• _ACTIVITY_
Please find the lines in the following records that hold "years", and copy them.

((

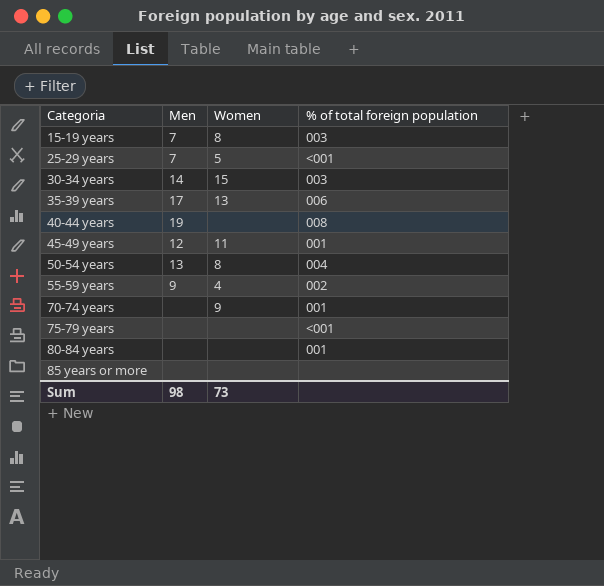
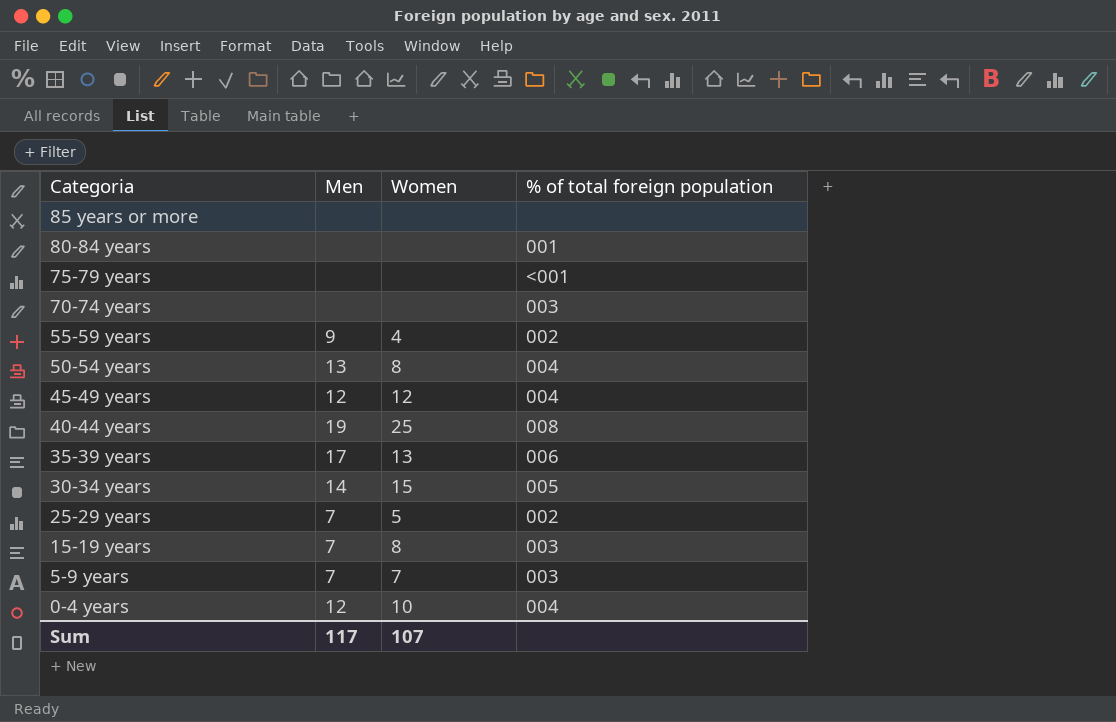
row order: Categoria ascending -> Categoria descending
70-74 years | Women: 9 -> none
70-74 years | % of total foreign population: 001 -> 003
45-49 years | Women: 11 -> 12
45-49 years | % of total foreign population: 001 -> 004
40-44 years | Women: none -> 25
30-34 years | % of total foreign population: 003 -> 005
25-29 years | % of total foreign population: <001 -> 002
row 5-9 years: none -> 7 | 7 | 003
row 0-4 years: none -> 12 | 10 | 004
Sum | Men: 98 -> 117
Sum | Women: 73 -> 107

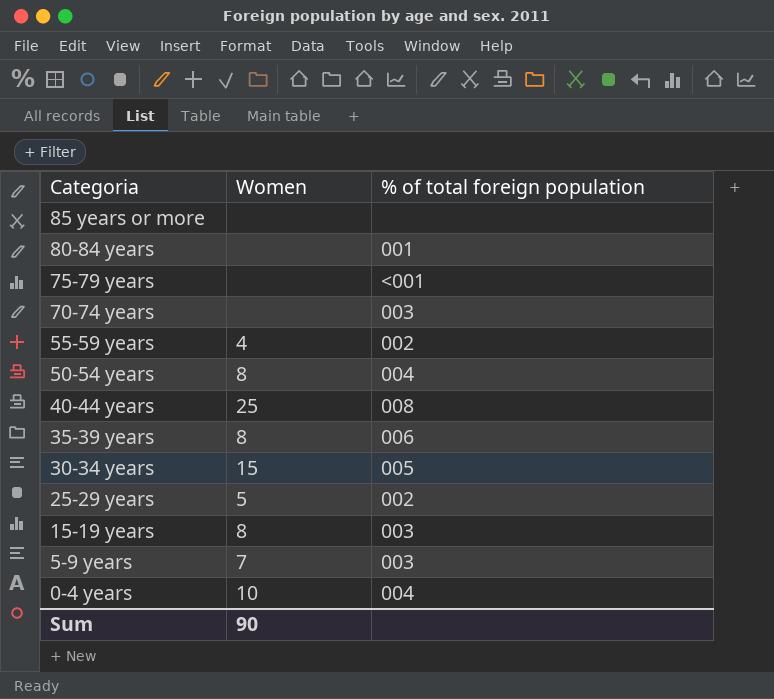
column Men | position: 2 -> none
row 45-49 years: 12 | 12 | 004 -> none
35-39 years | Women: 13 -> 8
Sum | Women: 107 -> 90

))

• _EXERCISE RESULT_
70-74 years | Women: 9 -> none
70-74 years | % of total foreign population: 001 -> 003
45-49 years | Women: 11 -> 12
45-49 years | % of total foreign population: 001 -> 004
40-44 years | Women: none -> 25
30-34 years | % of total foreign population: 003 -> 005
25-29 years | % of total foreign population: <001 -> 002
row 5-9 years: none -> 7 | 7 | 003
row 0-4 years: none -> 12 | 10 | 004
row 45-49 years: 12 | 12 | 004 -> none
35-39 years | Women: 13 -> 8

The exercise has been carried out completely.